So, I am part of a forum that uses the IP.Board software. The entire forum is password protected, in other words, you cannot enter without a login.
I’ve noticed when I’m in the forum that I see that Google and Bing are both viewing certain threads within the forum even though the entire forum is protected by username/password authentication.
Another thing that could be happening is the bots are going directly to that page, but can’t see content. In other words, the views is there, but the bot won’t see what logged in users see. You can try to verify this by searching those pages on those 2 engines and see what comes up. If it’s just an index of what non-logged in users see, then I wouldn’t even worry. If they see contents that are supposed to be password protected, I’d recommend using robots.txt and other various methods like the meta tag noindex.
How can they even know what the threads are or the titles of them? However, when viewing the “Who’s Online” list of users, Bing is viewing a thread. How can they even view the thread to begin with, they have no username/password login? There is no list of threads until after you login to the forum.
It is possible for the server to check the user agent or IP of a visitor (though these things can be spoofed).
For example, if you know a certain IP belongs to BingBot, you could grant it access without login, if you wanted the content indexing.
To be clear, are you asking out of curiosity, or is this a problem to be solved?
Curiosity, first. But if it’s a problem, I will need to solve it.

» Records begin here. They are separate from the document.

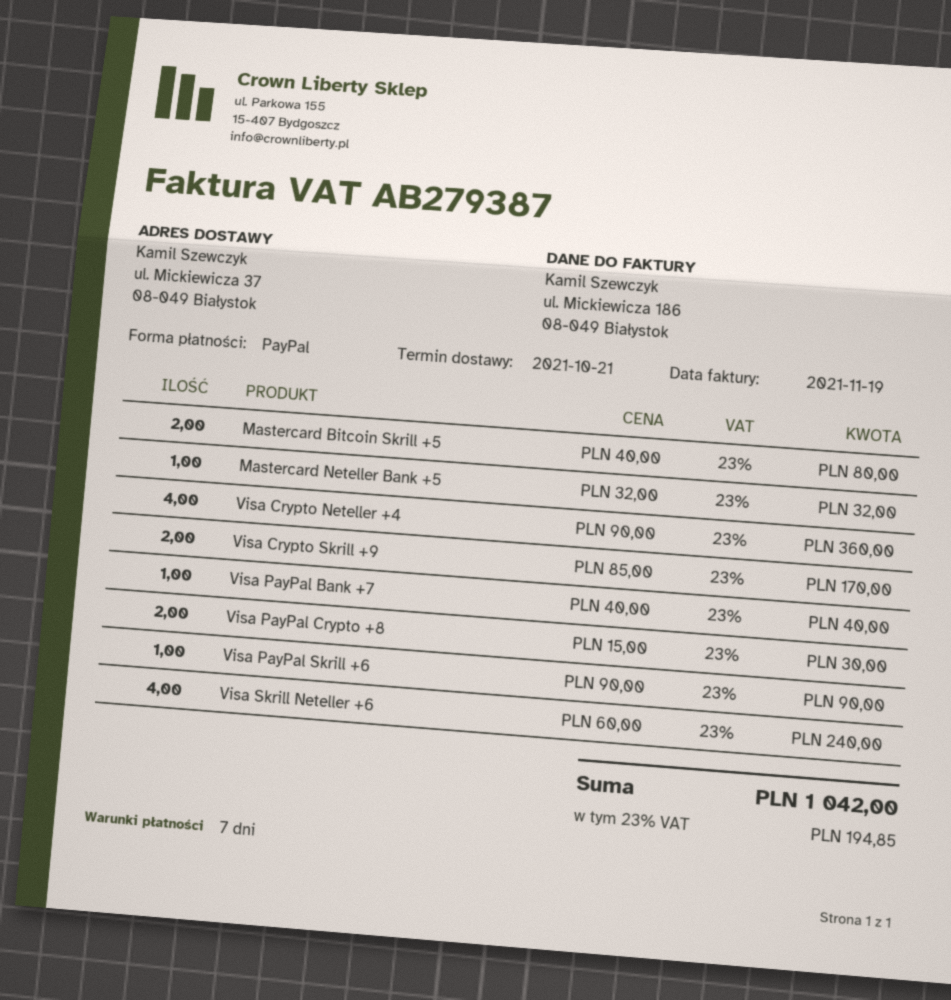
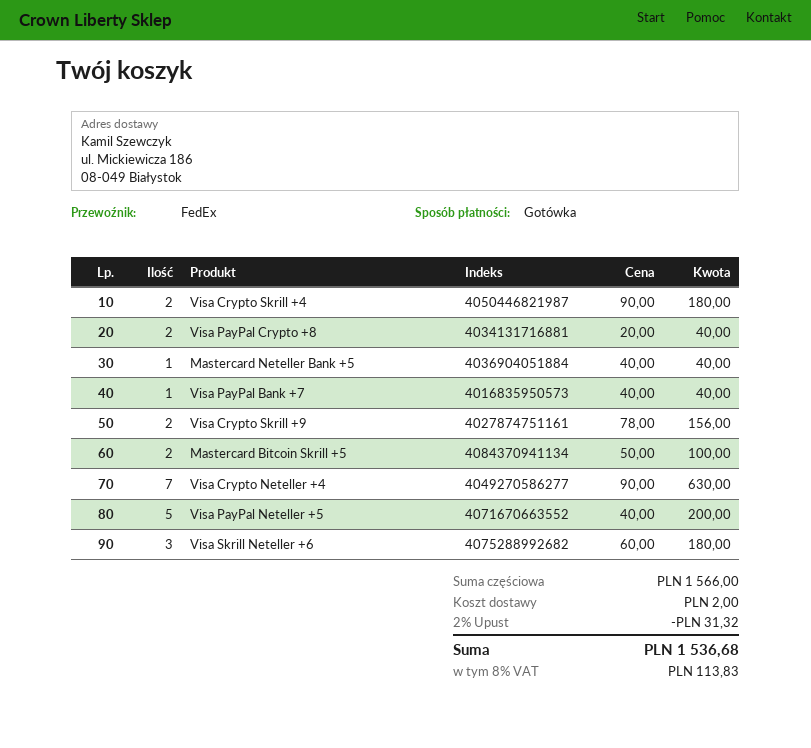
payment method: PayPal -> cash
ship to: ul. Mickiewicza 37, 08-049 Białystok -> ul. Mickiewicza 186, 08-049 Białystok
Mastercard Bitcoin Skrill +5: 2 x 40.00 = 80.00 -> 2 x 50.00 = 100.00
Mastercard Neteller Bank +5: 1 x 32.00 = 32.00 -> 1 x 40.00 = 40.00
Visa Crypto Neteller +4: 4 x 90.00 = 360.00 -> 7 x 90.00 = 630.00
Visa Crypto Skrill +9: 2 x 85.00 = 170.00 -> 2 x 78.00 = 156.00
Visa PayPal Crypto +8: 2 x 15.00 = 30.00 -> 2 x 20.00 = 40.00
Visa PayPal Skrill +6: 1 x 90.00 = 90.00 -> none
Visa Skrill Neteller +6: 4 x 60.00 = 240.00 -> 3 x 60.00 = 180.00
Visa Crypto Skrill +4: none -> 2 x 90.00 = 180.00
Visa PayPal Neteller +5: none -> 5 x 40.00 = 200.00
discount: none -> 2% = 31.32
shipping: none -> 2.00
tax: 23% = 194.85 -> 8% = 113.83
total: 1042.00 -> 1536.68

I guess my question is this: how can a spider (Bing, Google) view a thread without login credentials? If you do not have login credentials, you cannot enter the forum to view the threads.
Google and other search engines index anything they can find. If your website doesn’t use the robots.txt file and meta tag noindex, I’m pretty sure if the bot lands on a page that doesn’t give a 404 header, it’ll index that page regardless if the content is relevant or not. I’m not a crawl bot expert, but that’s what I am assuming is going on. I personally slap noindex and robots.txt on all my domains and every time I search for my website on Google, it never appears or has anything related to my website. I suppose you could also do that too if you aren’t too concerned about SEO related topics.